Sobre el debate del proyecto de ley 61: Marina Aurea Videgaín de Españó

La educación integral en la sexualidad (EIS) es la marca del documento que impulsa la International Planned Parenthood Federation (IPPF, por sus siglas en inglés) y forma la base de referencia del proyecto de ley 61, que indica la definición de la EIS, dándole categoría formal como guía. Esta cambia los principios morales, legales y de la fe cristiana, que practica la mayoría de los panameños.

La IPPF es la promotora y financiera principal de las clínicas de aborto, las organizaciones sin fines de lucro que promueven las pastillas anticonceptivas y los preservativos (condones) para el control de la natalidad en todo el mundo. Antes de presentar los argumentos de lo que debería cambiarse en el proyecto de ley 61, convendría repasar los siete puntos del documento de la EIS: Género, salud sexual y reproductiva, ciudadanía sexual, placer, violencia, diversidad y relaciones.

Sí apoyamos una ley de educación sexual, pero no basada en ideologías extranjeras; no queremos que elimine la patria potestad, introduzca la ideología de género, ni normas que afecten la salud sexual y reproductiva; que no le impida a los padres conocer sobre la salud de sus hijos (confidencialidad), y cuyas guías sean aceptadas por el consenso de los padres de familia, entre otros puntos.

Los miembros de los grupos que rechazamos la ideología sobre la sexualidad descrita en la EIS, advertimos el peligro de querer despojar a los padres de su derecho a velar y supervisar todo lo que le sucede a sus hijos. Por esto, apelamos a la objetividad de los medios, para que no pidan que el proyecto pase a ley sin haberlo leído con detenimiento, solo con el argumento de que se necesita para evitar más embarazos precoces, y sin tomar en cuenta otros señalamientos. Esta posición es incompleta, porque no se aborda otro aspecto importante del problema, que es la falta de castigo al mayor de edad que embaraza a una menor. En la práctica, ellos no son perseguidos ni juzgados. La Asamblea debería reforzar las leyes para juzgar y hacer cumplir la responsabilidad del adulto que embaraza a una menor.

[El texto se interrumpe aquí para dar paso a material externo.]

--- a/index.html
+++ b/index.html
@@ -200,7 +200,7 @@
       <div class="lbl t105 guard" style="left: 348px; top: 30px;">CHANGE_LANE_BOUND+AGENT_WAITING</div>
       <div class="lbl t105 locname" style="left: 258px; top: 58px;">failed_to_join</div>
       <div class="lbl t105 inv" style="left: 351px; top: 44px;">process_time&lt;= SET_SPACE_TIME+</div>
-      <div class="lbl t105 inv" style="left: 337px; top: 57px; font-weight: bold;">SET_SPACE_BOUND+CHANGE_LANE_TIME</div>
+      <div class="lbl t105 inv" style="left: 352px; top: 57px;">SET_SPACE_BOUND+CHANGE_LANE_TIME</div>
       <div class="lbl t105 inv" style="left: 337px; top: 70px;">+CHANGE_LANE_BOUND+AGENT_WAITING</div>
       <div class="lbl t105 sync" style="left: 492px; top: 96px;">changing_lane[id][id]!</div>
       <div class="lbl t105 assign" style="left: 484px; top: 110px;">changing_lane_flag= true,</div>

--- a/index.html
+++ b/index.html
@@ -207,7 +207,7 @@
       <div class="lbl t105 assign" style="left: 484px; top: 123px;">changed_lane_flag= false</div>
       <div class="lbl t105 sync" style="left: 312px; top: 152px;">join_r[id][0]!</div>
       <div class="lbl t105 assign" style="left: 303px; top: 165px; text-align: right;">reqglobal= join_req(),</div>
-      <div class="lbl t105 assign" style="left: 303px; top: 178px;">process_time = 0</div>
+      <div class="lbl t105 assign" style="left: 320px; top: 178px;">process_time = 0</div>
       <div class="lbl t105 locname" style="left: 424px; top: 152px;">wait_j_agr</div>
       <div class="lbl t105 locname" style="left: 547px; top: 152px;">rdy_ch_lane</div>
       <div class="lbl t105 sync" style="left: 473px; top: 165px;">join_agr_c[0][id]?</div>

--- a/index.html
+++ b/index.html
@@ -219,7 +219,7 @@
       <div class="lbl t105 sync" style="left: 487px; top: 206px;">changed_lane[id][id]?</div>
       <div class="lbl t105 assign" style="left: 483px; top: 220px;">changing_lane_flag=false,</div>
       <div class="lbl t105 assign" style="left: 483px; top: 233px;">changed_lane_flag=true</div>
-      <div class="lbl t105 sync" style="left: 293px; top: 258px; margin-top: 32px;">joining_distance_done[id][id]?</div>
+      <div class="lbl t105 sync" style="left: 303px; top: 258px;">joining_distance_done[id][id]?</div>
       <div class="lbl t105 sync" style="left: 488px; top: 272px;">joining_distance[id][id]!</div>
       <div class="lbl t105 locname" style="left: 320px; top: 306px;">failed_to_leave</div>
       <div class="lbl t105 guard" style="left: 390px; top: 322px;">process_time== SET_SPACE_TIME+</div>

Desde hace años se intenta aprobar esta ley. Ya en un artículo que escribí en 2007, señalé: “Con este proyecto de ley se busca crear un instrumento legal para que los jóvenes tengan autonomía sobre su sexualidad”. Vemos que los señalamientos sobre la supuesta “nueva ley de educación sexual” son la repetición de los mismos objetivos, con diferentes estrategias, y términos bajo el documento de EIS.

Apelo a la responsabilidad de los diputados encargados de discutir el proyecto de ley 61, porque tienen la decisión para abrir o cerrar la puerta a ideologías extranjeras que cambiarían radicalmente la estructura didáctica, moral y los valores de la sociedad panameña. Repito, estamos a favor de la educación sexual basada en el respeto y el conocimiento del cuerpo humano, de acuerdo a la edad; que incentive los valores y la responsabilidad; que fomente el respeto a todos, sin menoscabo de su identidad sexual, pero sin la imposición de ideologías que chocan con principios cristianos.